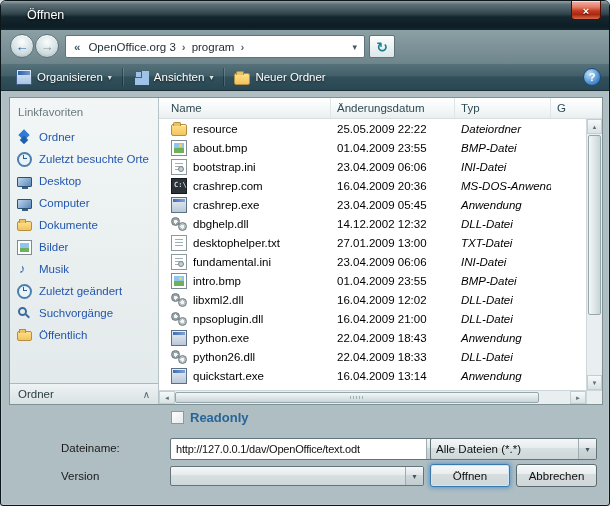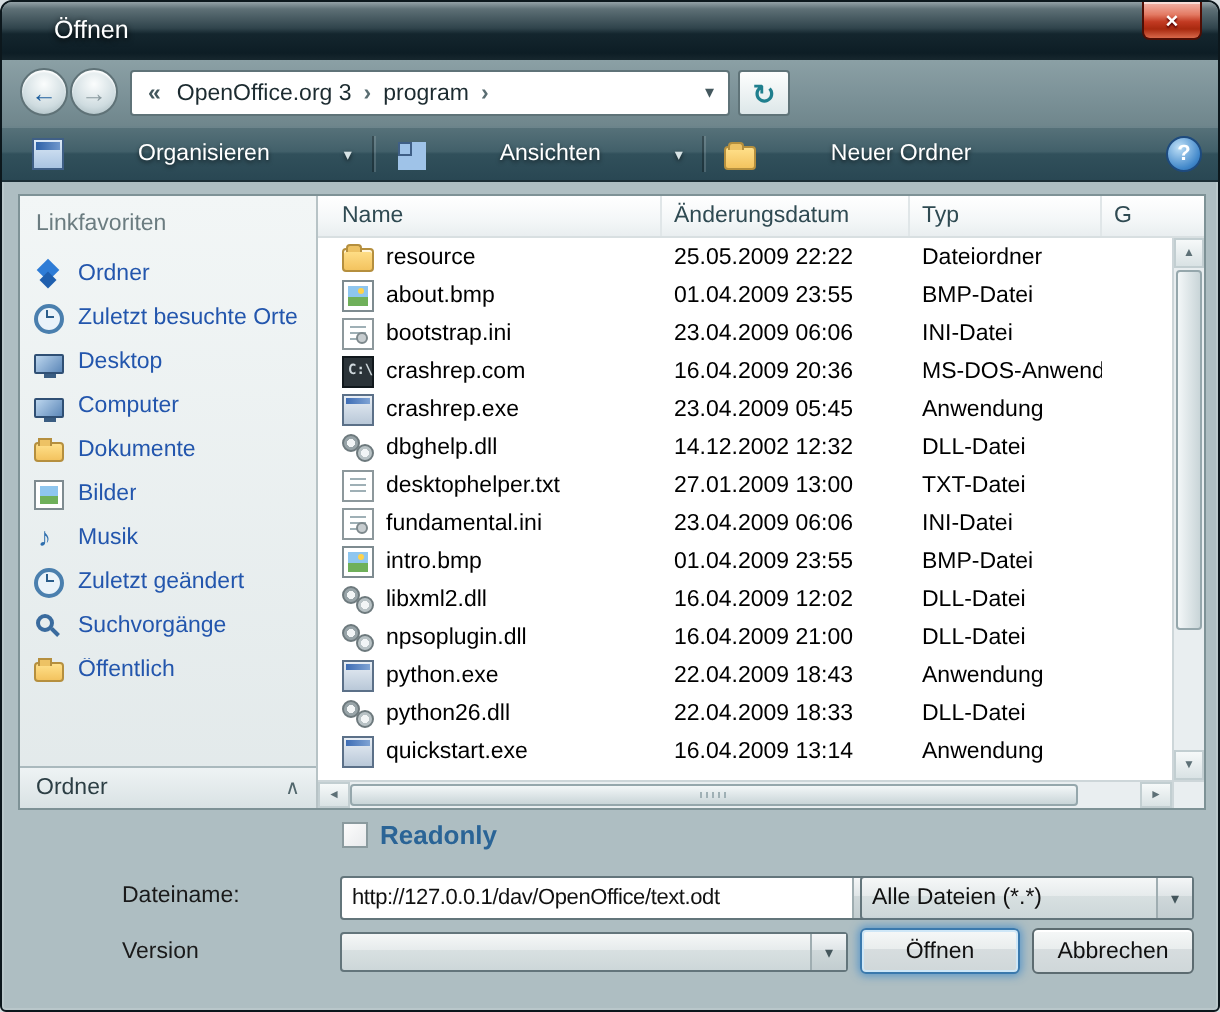--- a/index.html
+++ b/index.html
@@ -40,21 +40,21 @@
   .magnifier{position:relative;width:14px;height:14px;}
   .magnifier::before{content:"";position:absolute;left:1px;top:1px;width:9px;height:9px;border:2px solid #3f7ca8;
     border-radius:50%;box-sizing:border-box;}
   .magnifier::after{content:"";position:absolute;left:8px;top:9px;width:5px;height:2px;background:#3f7ca8;
     transform:rotate(45deg);border-radius:1px;}
   
   .toolbar{position:absolute;left:0;top:62px;right:0;height:28px;display:flex;align-items:center;padding:0 8px;
     box-sizing:border-box;border-top:1px solid #6c848b;border-bottom:1px solid #1c2f36;
     background:linear-gradient(180deg,#567179 0%,#42606a 45%,#31505b 50%,#294753 100%);}
   .tb-btn{display:flex;align-items:center;padding:2px 7px;border-radius:3px;color:#fff;font-size:11.5px;
-    text-shadow:0 1px 2px rgba(0,0,0,.6);gap:32px;}
+    text-shadow:0 1px 2px rgba(0,0,0,.6);}
   .tb-caret{font-size:8px;margin-left:5px;color:#d8e4e6;}
   .tb-sep{width:1px;height:18px;background:rgba(0,0,0,.28);box-shadow:1px 0 0 rgba(255,255,255,.15);margin:0 3px;}
   .tb-spacer{flex:1;}
   .tb-icon{width:16px;height:16px;display:inline-block;position:relative;margin-right:5px;box-sizing:border-box;}
   .tb-organize{background:linear-gradient(180deg,#dce9f6,#a9c4e2);border:1px solid #3f5f86;}
   .tb-organize::before{content:"";position:absolute;left:1px;right:1px;top:1px;height:4px;
     background:linear-gradient(90deg,#2f62a8,#6f97cc);}
   .tb-views::before{content:"";position:absolute;left:2px;top:2px;width:5px;height:5px;background:#9fc3e8;
     border:1px solid #3f5f86;box-shadow:7px 0 0 #9fc3e8,0 7px 0 #9fc3e8,7px 7px 0 #9fc3e8;}
   .tb-newfolder{height:12px;margin-top:3px;background:linear-gradient(180deg,#ffe08a,#f3c35f);
@@ -85,21 +85,21 @@
     display:flex;align-items:center;white-space:nowrap;overflow:hidden;}
   .c-name{width:172px;padding-left:12px;}
   .c-date{width:124px;padding-left:6px;}
   .c-type{width:96px;padding-left:6px;}
   .c-size{flex:1;padding-left:6px;border-right:none;}
   .rows{position:absolute;left:0;right:16px;top:21px;bottom:14px;overflow:hidden;}
   .row{display:flex;height:19px;align-items:center;font-size:11.5px;color:#000;}
   .cell{box-sizing:border-box;white-space:nowrap;overflow:hidden;}
   .cell.name{width:172px;padding-left:12px;display:flex;align-items:center;}
   .cell.date{width:124px;padding-left:6px;}
-  .cell.type{width:96px;padding-left:6px;}
+  .cell.type{width:96px;padding-left:6px;font-style:italic;}
   
   .ficon{width:16px;height:16px;display:inline-block;position:relative;flex:none;margin-right:6px;box-sizing:border-box;}
   .i-folder{height:12px;margin-top:3px;background:linear-gradient(180deg,#ffe08a,#f3c35f);border:1px solid #b58f3e;
     border-radius:2px;box-shadow:inset 0 1px 0 rgba(255,255,255,.7);}
   .i-folder::before{content:"";position:absolute;top:-3px;left:1px;width:6px;height:3px;background:#edc264;
     border:1px solid #b58f3e;border-bottom:none;border-radius:2px 2px 0 0;}
   .i-image{background:#fff;border:1px solid #7e8b90;}
   .i-image::before{content:"";position:absolute;left:2px;right:2px;top:2px;bottom:2px;
     background:linear-gradient(180deg,#8ec6ef 0%,#8ec6ef 55%,#6fb05a 55%,#6fb05a 100%);}
   .i-image::after{content:"";position:absolute;right:4px;top:3px;width:3px;height:3px;border-radius:50%;background:#ffd24a;}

• ASSIGNED TASK: Print all of the data exactly, and do not carry over any pictures.

• TASK SOLUTION:
--- a/index.html
+++ b/index.html
@@ -40,21 +40,21 @@
   .magnifier{position:relative;width:14px;height:14px;}
   .magnifier::before{content:"";position:absolute;left:1px;top:1px;width:9px;height:9px;border:2px solid #3f7ca8;
     border-radius:50%;box-sizing:border-box;}
   .magnifier::after{content:"";position:absolute;left:8px;top:9px;width:5px;height:2px;background:#3f7ca8;
     transform:rotate(45deg);border-radius:1px;}
   
   .toolbar{position:absolute;left:0;top:62px;right:0;height:28px;display:flex;align-items:center;padding:0 8px;
     box-sizing:border-box;border-top:1px solid #6c848b;border-bottom:1px solid #1c2f36;
     background:linear-gradient(180deg,#567179 0%,#42606a 45%,#31505b 50%,#294753 100%);}
   .tb-btn{display:flex;align-items:center;padding:2px 7px;border-radius:3px;color:#fff;font-size:11.5px;
-    text-shadow:0 1px 2px rgba(0,0,0,.6);gap:32px;}
+    text-shadow:0 1px 2px rgba(0,0,0,.6);}
   .tb-caret{font-size:8px;margin-left:5px;color:#d8e4e6;}
   .tb-sep{width:1px;height:18px;background:rgba(0,0,0,.28);box-shadow:1px 0 0 rgba(255,255,255,.15);margin:0 3px;}
   .tb-spacer{flex:1;}
   .tb-icon{width:16px;height:16px;display:inline-block;position:relative;margin-right:5px;box-sizing:border-box;}
   .tb-organize{background:linear-gradient(180deg,#dce9f6,#a9c4e2);border:1px solid #3f5f86;}
   .tb-organize::before{content:"";position:absolute;left:1px;right:1px;top:1px;height:4px;
     background:linear-gradient(90deg,#2f62a8,#6f97cc);}
   .tb-views::before{content:"";position:absolute;left:2px;top:2px;width:5px;height:5px;background:#9fc3e8;
     border:1px solid #3f5f86;box-shadow:7px 0 0 #9fc3e8,0 7px 0 #9fc3e8,7px 7px 0 #9fc3e8;}
   .tb-newfolder{height:12px;margin-top:3px;background:linear-gradient(180deg,#ffe08a,#f3c35f);
@@ -85,21 +85,21 @@
     display:flex;align-items:center;white-space:nowrap;overflow:hidden;}
   .c-name{width:172px;padding-left:12px;}
   .c-date{width:124px;padding-left:6px;}
   .c-type{width:96px;padding-left:6px;}
   .c-size{flex:1;padding-left:6px;border-right:none;}
   .rows{position:absolute;left:0;right:16px;top:21px;bottom:14px;overflow:hidden;}
   .row{display:flex;height:19px;align-items:center;font-size:11.5px;color:#000;}
   .cell{box-sizing:border-box;white-space:nowrap;overflow:hidden;}
   .cell.name{width:172px;padding-left:12px;display:flex;align-items:center;}
   .cell.date{width:124px;padding-left:6px;}
-  .cell.type{width:96px;padding-left:6px;}
+  .cell.type{width:96px;padding-left:6px;font-style:italic;}
   
   .ficon{width:16px;height:16px;display:inline-block;position:relative;flex:none;margin-right:6px;box-sizing:border-box;}
   .i-folder{height:12px;margin-top:3px;background:linear-gradient(180deg,#ffe08a,#f3c35f);border:1px solid #b58f3e;
     border-radius:2px;box-shadow:inset 0 1px 0 rgba(255,255,255,.7);}
   .i-folder::before{content:"";position:absolute;top:-3px;left:1px;width:6px;height:3px;background:#edc264;
     border:1px solid #b58f3e;border-bottom:none;border-radius:2px 2px 0 0;}
   .i-image{background:#fff;border:1px solid #7e8b90;}
   .i-image::before{content:"";position:absolute;left:2px;right:2px;top:2px;bottom:2px;
     background:linear-gradient(180deg,#8ec6ef 0%,#8ec6ef 55%,#6fb05a 55%,#6fb05a 100%);}
   .i-image::after{content:"";position:absolute;right:4px;top:3px;width:3px;height:3px;border-radius:50%;background:#ffd24a;}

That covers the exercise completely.